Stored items
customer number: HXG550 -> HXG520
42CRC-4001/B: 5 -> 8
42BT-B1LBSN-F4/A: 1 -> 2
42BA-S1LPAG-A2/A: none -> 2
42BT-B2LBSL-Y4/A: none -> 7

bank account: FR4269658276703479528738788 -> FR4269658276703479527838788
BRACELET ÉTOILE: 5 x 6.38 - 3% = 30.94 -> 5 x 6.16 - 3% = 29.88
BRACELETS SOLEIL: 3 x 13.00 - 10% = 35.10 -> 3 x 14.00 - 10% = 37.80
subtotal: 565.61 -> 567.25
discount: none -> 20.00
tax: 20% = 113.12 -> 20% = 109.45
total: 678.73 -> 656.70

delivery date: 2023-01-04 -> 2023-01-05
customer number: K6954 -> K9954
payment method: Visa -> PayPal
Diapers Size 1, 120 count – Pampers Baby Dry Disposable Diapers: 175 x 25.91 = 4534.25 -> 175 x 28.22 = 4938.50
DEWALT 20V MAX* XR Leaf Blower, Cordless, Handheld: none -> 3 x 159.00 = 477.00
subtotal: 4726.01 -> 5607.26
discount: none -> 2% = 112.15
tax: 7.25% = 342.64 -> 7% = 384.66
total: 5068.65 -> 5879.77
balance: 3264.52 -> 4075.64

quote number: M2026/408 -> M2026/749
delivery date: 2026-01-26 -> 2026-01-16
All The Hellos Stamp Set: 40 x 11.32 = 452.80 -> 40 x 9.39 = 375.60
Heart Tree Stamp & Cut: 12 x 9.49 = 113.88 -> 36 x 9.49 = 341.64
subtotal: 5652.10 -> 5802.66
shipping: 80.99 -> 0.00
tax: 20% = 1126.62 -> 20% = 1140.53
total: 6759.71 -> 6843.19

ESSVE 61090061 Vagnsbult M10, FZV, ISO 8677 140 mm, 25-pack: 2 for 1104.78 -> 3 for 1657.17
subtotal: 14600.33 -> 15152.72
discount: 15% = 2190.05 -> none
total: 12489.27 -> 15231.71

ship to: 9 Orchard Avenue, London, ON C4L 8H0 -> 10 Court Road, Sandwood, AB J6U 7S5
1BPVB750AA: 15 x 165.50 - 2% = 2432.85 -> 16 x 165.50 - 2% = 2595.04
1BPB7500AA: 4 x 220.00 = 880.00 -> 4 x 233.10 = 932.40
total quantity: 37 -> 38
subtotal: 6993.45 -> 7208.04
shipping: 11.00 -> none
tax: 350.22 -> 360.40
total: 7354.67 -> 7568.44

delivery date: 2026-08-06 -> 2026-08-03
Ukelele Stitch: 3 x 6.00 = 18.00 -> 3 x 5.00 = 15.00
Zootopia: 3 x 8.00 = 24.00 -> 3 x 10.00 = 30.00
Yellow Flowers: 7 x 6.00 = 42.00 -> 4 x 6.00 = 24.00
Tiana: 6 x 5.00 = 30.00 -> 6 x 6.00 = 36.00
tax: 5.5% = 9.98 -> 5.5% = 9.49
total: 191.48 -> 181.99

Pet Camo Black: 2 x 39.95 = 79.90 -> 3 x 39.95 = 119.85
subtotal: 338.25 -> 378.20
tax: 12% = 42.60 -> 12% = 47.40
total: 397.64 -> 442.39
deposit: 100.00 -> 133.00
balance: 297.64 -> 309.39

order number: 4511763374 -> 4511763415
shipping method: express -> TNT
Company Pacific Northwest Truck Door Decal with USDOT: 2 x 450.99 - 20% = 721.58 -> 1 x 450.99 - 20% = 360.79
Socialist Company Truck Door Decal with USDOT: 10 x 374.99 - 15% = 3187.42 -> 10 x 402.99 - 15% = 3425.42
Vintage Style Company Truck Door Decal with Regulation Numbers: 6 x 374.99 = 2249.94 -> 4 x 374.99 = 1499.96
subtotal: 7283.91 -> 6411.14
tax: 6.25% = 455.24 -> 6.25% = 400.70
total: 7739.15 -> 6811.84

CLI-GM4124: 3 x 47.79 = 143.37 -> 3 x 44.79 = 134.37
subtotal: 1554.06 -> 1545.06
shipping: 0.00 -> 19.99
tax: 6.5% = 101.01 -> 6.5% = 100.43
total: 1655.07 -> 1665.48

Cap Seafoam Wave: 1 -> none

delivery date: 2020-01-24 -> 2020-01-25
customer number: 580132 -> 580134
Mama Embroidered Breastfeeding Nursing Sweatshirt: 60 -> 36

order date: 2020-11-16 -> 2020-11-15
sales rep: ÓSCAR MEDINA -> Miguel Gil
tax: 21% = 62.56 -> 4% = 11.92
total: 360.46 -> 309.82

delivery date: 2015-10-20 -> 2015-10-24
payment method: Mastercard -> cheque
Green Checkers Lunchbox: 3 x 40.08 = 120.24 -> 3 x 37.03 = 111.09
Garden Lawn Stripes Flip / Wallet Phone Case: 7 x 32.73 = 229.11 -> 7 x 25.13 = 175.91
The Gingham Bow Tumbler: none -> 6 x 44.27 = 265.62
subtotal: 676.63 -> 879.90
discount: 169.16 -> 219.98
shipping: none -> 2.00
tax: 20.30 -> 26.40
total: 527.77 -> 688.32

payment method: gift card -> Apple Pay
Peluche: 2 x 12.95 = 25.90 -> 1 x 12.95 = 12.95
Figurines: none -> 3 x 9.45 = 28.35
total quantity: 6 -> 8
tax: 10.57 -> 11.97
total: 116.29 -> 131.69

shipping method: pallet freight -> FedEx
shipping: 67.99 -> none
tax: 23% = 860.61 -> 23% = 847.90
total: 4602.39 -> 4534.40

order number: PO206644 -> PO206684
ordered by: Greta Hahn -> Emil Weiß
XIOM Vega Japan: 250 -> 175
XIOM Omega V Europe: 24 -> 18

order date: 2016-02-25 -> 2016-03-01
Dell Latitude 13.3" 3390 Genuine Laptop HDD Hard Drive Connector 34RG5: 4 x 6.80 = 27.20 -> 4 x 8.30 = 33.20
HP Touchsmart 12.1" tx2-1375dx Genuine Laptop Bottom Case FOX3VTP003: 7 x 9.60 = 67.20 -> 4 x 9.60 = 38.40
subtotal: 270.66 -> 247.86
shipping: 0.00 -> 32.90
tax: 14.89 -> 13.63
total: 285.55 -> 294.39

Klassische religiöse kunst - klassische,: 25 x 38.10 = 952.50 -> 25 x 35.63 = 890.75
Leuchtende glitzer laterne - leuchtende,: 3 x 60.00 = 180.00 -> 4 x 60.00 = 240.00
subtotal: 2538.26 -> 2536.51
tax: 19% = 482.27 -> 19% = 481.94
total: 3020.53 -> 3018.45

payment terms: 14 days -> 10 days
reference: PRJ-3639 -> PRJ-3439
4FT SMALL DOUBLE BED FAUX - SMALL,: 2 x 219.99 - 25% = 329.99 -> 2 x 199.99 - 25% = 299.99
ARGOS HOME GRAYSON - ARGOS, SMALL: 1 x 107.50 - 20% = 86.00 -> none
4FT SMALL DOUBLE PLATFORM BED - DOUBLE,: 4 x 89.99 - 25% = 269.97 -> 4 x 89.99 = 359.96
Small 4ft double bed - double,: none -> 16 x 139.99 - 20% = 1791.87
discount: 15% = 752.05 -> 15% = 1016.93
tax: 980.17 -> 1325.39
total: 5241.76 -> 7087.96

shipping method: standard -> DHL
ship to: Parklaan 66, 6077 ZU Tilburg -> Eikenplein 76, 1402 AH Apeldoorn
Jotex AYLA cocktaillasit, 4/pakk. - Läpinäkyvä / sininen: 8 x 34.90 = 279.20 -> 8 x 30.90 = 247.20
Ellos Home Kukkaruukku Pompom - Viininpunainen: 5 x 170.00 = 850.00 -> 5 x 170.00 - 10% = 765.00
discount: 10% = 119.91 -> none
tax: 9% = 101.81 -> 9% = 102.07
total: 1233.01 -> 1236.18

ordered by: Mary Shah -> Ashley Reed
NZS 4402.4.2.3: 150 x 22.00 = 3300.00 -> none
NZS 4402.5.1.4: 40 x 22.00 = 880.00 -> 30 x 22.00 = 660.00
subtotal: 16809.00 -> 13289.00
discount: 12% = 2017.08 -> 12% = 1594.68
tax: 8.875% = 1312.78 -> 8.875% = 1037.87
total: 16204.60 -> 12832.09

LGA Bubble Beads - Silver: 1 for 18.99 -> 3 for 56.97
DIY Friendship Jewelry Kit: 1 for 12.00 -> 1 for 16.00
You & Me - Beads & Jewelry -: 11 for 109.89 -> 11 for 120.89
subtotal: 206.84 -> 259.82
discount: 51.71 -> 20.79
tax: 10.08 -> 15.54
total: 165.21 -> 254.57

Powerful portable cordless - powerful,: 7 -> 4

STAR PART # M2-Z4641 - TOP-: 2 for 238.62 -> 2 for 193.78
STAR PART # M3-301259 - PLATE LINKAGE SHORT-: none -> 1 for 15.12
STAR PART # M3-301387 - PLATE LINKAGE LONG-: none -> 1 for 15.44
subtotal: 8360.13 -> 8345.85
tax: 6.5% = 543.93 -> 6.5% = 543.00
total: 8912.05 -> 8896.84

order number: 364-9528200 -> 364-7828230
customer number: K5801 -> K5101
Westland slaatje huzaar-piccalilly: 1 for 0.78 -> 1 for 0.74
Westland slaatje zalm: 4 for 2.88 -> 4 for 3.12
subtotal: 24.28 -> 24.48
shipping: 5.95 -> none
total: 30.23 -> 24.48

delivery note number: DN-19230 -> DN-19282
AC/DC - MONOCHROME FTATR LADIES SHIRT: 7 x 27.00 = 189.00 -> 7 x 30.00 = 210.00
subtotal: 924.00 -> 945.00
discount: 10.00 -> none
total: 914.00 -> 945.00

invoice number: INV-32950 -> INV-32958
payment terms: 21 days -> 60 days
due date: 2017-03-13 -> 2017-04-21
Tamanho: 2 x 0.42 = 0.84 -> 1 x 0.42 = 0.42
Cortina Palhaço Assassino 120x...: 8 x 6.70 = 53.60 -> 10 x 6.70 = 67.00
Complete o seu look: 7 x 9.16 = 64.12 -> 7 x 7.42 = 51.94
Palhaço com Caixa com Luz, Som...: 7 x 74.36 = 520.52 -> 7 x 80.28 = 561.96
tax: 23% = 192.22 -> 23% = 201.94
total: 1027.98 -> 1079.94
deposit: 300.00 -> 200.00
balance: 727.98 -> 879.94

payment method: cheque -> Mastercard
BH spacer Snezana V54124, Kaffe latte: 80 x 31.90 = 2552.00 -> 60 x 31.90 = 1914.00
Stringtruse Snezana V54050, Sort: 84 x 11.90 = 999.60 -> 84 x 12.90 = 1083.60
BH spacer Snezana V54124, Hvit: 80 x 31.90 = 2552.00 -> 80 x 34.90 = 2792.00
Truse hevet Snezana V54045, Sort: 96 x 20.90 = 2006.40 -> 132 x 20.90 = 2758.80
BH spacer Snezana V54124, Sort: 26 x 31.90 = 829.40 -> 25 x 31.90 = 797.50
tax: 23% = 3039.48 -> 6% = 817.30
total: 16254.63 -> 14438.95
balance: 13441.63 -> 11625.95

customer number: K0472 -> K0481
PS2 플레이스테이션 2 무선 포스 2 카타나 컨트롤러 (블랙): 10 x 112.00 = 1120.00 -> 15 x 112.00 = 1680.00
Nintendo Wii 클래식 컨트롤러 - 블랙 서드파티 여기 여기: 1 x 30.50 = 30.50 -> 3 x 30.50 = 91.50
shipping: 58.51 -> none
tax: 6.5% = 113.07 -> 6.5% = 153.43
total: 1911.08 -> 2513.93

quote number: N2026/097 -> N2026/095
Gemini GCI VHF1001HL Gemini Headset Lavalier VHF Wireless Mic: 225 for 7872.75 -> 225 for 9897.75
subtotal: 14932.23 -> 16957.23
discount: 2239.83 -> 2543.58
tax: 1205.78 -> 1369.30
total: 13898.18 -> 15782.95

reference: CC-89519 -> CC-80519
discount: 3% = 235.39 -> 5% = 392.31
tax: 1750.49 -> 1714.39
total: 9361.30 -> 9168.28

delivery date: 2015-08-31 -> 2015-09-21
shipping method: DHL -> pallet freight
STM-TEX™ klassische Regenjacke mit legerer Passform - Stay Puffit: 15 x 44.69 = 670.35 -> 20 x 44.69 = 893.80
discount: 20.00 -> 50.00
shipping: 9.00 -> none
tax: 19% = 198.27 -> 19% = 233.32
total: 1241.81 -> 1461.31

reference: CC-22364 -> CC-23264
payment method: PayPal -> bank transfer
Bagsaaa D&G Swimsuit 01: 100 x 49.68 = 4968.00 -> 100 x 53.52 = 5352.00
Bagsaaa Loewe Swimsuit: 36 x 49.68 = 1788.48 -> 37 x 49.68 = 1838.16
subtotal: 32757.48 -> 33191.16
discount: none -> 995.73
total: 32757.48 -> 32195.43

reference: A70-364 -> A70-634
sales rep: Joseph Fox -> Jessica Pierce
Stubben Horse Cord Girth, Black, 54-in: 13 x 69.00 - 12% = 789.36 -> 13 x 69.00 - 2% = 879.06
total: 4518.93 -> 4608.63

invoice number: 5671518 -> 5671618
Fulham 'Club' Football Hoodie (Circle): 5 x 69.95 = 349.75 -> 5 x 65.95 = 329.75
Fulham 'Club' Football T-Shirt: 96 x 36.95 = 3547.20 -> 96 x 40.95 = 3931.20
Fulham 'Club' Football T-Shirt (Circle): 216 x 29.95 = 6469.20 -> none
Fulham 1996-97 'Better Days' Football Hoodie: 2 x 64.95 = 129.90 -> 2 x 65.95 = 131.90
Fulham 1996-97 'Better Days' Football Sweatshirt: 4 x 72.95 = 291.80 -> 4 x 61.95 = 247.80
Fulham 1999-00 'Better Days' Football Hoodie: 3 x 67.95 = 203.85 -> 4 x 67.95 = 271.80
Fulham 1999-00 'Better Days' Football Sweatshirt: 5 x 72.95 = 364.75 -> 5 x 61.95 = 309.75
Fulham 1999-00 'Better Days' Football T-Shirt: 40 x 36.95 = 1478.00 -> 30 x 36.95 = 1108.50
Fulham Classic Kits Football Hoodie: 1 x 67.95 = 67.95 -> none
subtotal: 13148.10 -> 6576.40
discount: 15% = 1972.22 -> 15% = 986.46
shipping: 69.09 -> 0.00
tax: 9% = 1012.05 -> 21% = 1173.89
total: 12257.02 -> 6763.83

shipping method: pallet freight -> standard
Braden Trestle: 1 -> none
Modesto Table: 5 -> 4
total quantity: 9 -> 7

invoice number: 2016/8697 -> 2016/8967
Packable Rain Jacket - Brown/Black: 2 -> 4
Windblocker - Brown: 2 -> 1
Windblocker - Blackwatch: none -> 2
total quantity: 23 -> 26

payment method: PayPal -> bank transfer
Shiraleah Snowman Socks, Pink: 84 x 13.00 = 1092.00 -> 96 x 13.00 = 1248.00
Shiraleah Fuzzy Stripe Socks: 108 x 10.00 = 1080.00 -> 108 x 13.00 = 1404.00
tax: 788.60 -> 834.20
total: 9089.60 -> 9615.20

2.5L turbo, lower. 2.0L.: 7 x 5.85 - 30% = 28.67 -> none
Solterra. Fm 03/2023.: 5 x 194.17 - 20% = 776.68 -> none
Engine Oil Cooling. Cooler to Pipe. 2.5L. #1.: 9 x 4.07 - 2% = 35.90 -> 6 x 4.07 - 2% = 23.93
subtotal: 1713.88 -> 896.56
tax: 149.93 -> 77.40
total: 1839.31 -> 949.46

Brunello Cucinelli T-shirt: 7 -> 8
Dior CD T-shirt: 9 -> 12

» Task prompt: Starting with the line that holds "BH spacer Snezana V54124, Hvit: 80" and ending with the line that holds "total: 1911.08 -> 2513.93", retype every line in the data above exactly, and nothing else.

» Exercise solution:
BH spacer Snezana V54124, Hvit: 80 x 31.90 = 2552.00 -> 80 x 34.90 = 2792.00
Truse hevet Snezana V54045, Sort: 96 x 20.90 = 2006.40 -> 132 x 20.90 = 2758.80
BH spacer Snezana V54124, Sort: 26 x 31.90 = 829.40 -> 25 x 31.90 = 797.50
tax: 23% = 3039.48 -> 6% = 817.30
total: 16254.63 -> 14438.95
balance: 13441.63 -> 11625.95

customer number: K0472 -> K0481
PS2 플레이스테이션 2 무선 포스 2 카타나 컨트롤러 (블랙): 10 x 112.00 = 1120.00 -> 15 x 112.00 = 1680.00
Nintendo Wii 클래식 컨트롤러 - 블랙 서드파티 여기 여기: 1 x 30.50 = 30.50 -> 3 x 30.50 = 91.50
shipping: 58.51 -> none
tax: 6.5% = 113.07 -> 6.5% = 153.43
total: 1911.08 -> 2513.93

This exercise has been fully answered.